Uma sociedade que confia pouco em suas instituições procura garantias alternativas. Algumas são discretas; outras, como as armas, são mais visíveis. O crescimento do interesse por elas pode expressar autonomia individual, esporte, colecionismo, mudanças políticas ou simplesmente uma percepção maior de vulnerabilidade. Essas explicações podem coexistir.
Por isso, a discussão precisa escapar da caricatura. Uma sociedade mais armada não é automaticamente uma sociedade mais livre, assim como uma sociedade com menos armas não é automaticamente uma sociedade mais segura. Tudo depende das instituições que cercam essas escolhas, da qualidade da fiscalização e da capacidade do Estado de fazer cumprir as regras que ele próprio estabelece.
A pergunta mais importante talvez não seja quantas armas uma sociedade possui, mas se ela sabe onde estão, quem pode utilizá-las, em que circunstâncias podem circular e o que acontece quando as condições legais deixam de existir.
Essa é uma pergunta menos ideológica e mais difícil. Também é mais útil.
Porque a segurança pública não começa nem termina na arma. Começa na capacidade de uma sociedade construir instituições que funcionem antes que a violência aconteça, respondam quando ela acontece e sejam capazes de aprender depois dela. O cidadão pode ter direitos, inclusive aqueles relacionados à autodefesa dentro dos limites da lei. O Estado, por sua vez, tem deveres que não podem ser simplesmente transferidos para cada indivíduo.

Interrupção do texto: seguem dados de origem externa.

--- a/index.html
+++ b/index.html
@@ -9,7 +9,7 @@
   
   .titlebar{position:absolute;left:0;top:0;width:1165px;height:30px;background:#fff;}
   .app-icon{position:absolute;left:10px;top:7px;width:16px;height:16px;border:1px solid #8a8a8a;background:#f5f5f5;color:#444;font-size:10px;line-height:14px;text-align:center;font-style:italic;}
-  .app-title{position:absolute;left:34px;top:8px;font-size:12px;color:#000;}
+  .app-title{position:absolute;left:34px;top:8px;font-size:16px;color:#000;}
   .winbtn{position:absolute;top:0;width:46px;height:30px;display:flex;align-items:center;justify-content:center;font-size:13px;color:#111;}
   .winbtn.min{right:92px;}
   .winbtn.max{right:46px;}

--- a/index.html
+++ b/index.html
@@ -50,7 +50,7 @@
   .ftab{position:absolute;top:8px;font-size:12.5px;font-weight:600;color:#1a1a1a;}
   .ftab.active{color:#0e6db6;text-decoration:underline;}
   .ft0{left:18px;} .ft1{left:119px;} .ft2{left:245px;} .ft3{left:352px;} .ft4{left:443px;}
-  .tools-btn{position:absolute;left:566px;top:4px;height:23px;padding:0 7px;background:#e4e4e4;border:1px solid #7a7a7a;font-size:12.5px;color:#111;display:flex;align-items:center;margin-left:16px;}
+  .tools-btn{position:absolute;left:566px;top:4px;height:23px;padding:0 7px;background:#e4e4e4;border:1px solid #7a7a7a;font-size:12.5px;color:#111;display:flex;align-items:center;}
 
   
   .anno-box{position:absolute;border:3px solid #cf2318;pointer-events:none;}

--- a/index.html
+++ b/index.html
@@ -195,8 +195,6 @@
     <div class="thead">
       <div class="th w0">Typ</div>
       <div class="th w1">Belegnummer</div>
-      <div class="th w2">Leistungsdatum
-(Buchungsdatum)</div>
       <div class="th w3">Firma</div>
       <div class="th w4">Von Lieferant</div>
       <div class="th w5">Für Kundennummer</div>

A maturidade de uma política pública talvez esteja justamente em sustentar essas duas ideias ao mesmo tempo: reconhecer direitos sem ignorar riscos, admitir a autodefesa sem romantizar o armamento e fiscalizar sem transformar todo cidadão em suspeito.
A arma é apenas a parte visível da discussão. Por trás dela existem instituições, escolhas políticas e experiências pessoais de medo e confiança. Existe uma pessoa que quer se sentir segura, uma sociedade que deseja reduzir a violência e um Estado que precisa provar que continua capaz de cumprir sua parte.
No fim, a questão deixa de ser apenas quantas armas existem ou quem pode carregá-las. Passa a ser uma pergunta sobre o tipo de sociedade que queremos construir: uma sociedade em que o indivíduo possa exercer seus direitos sem abrir mão da responsabilidade coletiva, e em que o Estado reconheça a autonomia do cidadão sem abandonar sua obrigação fundamental de proteger a coletividade.
A segurança, afinal, não é uma propriedade que se compra nem uma tarefa que se transfere integralmente. É uma construção institucional. E, quando uma sociedade começa a acreditar que cada pessoa precisa carregar consigo os meios para garantir a própria sobrevivência, o problema já não está apenas na quantidade de armas que circulam. Está também na pergunta silenciosa que essa escolha revela: quanto ainda confiamos uns nos outros e quanto ainda confiamos no Estado?
É essa confiança, mais do que a própria arma, que permanece no centro da discussão. Em uma democracia, reconhecer a autonomia do cidadão e preservar a responsabilidade pública não são objetivos incompatíveis. O desafio é impedir que um seja usado para justificar o abandono do outro. A segurança pública continua sendo, em última instância, uma responsabilidade pública.